All of lore.kernel.org
 help / color / mirror / Atom feed
From: "Derrick Stolee via GitGitGadget" <gitgitgadget@gmail.com>
To: git@vger.kernel.org
Cc: gitster@pobox.com, vdye@github.com, Derrick Stolee <stolee@gmail.com>
Subject: [PATCH v3 0/4] git for-each-ref: is-base atom and base branches
Date: Wed, 14 Aug 2024 10:31:26 +0000	[thread overview]
Message-ID: <pull.1768.v3.git.1723631490.gitgitgadget@gmail.com> (raw)
In-Reply-To: <pull.1768.v2.git.1723397687.gitgitgadget@gmail.com>

This change introduces a new 'git for-each-ref' atom, 'is-base', in a very
similar way to the 'ahead-behind' atom. As detailed carefully in the first
change, this is motivated by the need to detect the concept of a "base
branch" in a repository with multiple long-lived branches.

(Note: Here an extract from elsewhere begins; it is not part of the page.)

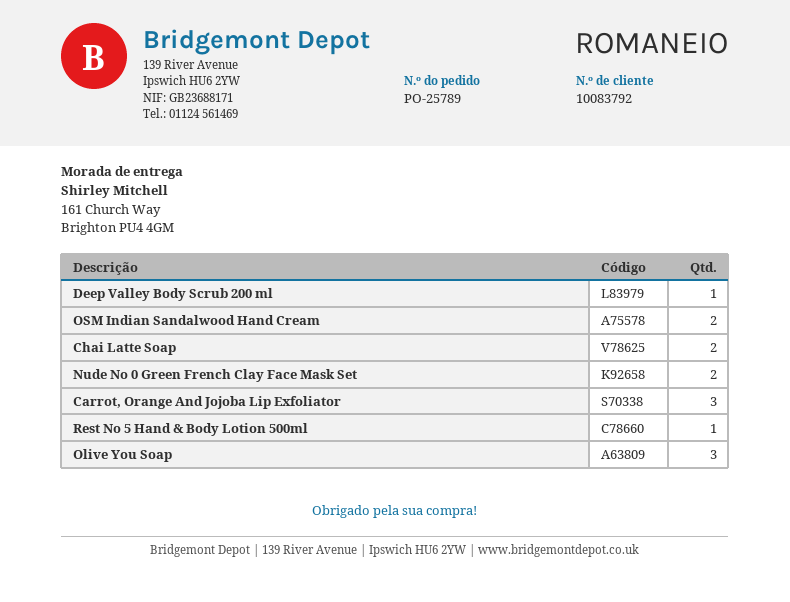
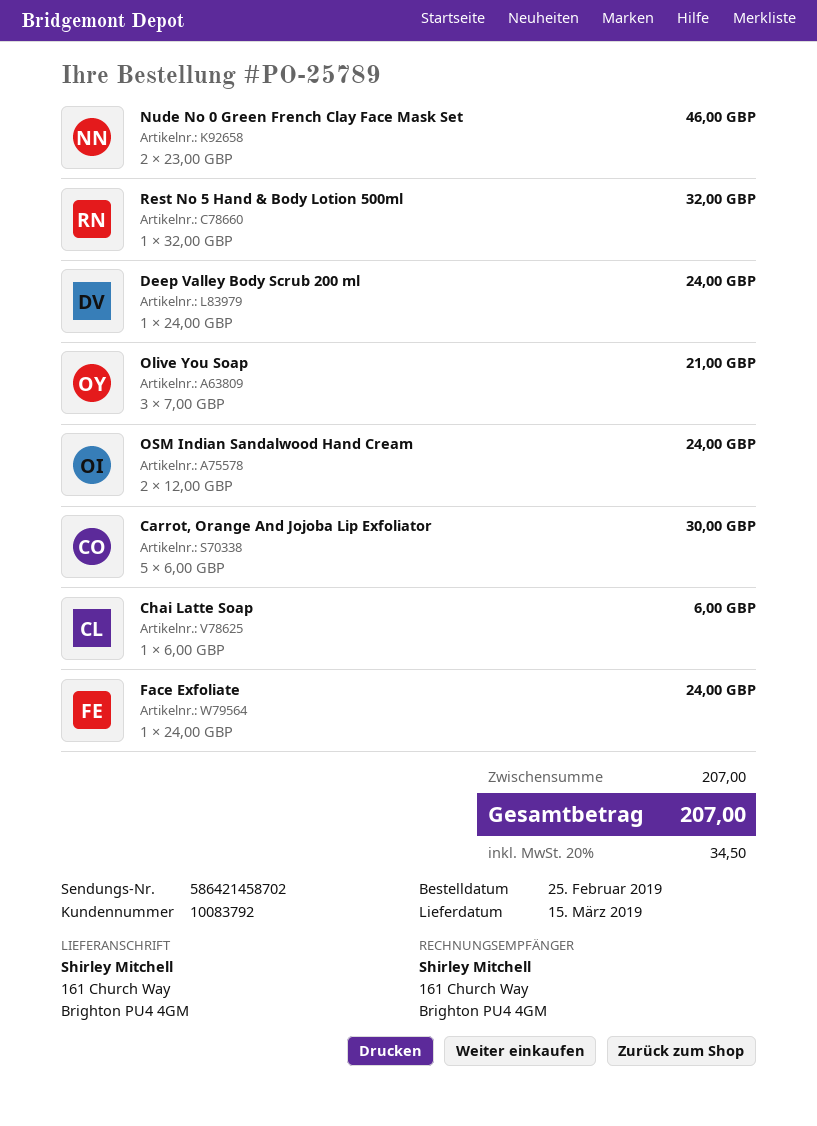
Chai Latte Soap: 2 -> 1
Carrot, Orange And Jojoba Lip Exfoliator: 3 -> 5
Face Exfoliate: none -> 1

This change is motivated by a third-party tool created to make this
detection with the same optimization mechanism, but using a much slower
technique due to the limitations of the Git CLI not presenting this
information. The existing algorithm involves using git rev-list
--first-parent -<N> in batches for the collection of considered references,
comparing those lists, and increasing <N> as needed until finding a
collision. This new use of 'git for-each-ref' will allow determining this
mechanism within a single process and walking a minimal number of commits.

There are benefits to users both on client-side and server-side. In an
internal monorepo, this base branch detection algorithm is used to determine
a long-lived branch based on the HEAD commit, mapping to a group within the
organizational structure of the repository, which determines a set of
projects that the user will likely need to build; this leads to
automatically selecting an initial sparse-checkout definition based on the
build dependencies required. An upcoming feature in Azure Repos will use
this algorithm to automatically create a pull request against the correct
target branch, reducing user pain from needing to select a different branch
after a large commit diff is rendered against the default branch. This atom
unlocks that ability for Git hosting services that use Git in their backend.

Thanks, -Stolee


Updates in v2
=============

 * I had forgotten to include a documentation change in v1. My attempt to
   create a succinct doc change in a follow-up hunk continued to be
   confusing. This version includes a more expanded version of the
   documentation blurb for the is-base token.


Updates in v3
=============

 * Corrected some grammar in a commit message.
 * Fixed (and tested for) a bug where the source branch is equal to a
   candidate ref.
 * Added a test in t6500-for-each-ref.sh to cover some non-commit refs and
   some broken objects.
 * Motivated by the test in t6500, add a new patch that adds a ..._gently()
   method to reduce error noise for non-commit refs.

Derrick Stolee (4):
  commit-reach: add get_branch_base_for_tip
  commit: add gentle reference lookup method
  for-each-ref: add 'is-base' token
  p1500: add is-base performance tests

 Documentation/git-for-each-ref.txt |  42 ++++++++++
 commit-reach.c                     | 126 +++++++++++++++++++++++++++++
 commit-reach.h                     |  17 ++++
 commit.c                           |   8 +-
 commit.h                           |   2 +
 ref-filter.c                       |  77 +++++++++++++++++-
 ref-filter.h                       |  15 ++++
 t/helper/test-reach.c              |   2 +
 t/perf/p1500-graph-walks.sh        |  31 +++++++
 t/t6300-for-each-ref.sh            |   9 +++
 t/t6600-test-reach.sh              | 121 +++++++++++++++++++++++++++
 11 files changed, 448 insertions(+), 2 deletions(-)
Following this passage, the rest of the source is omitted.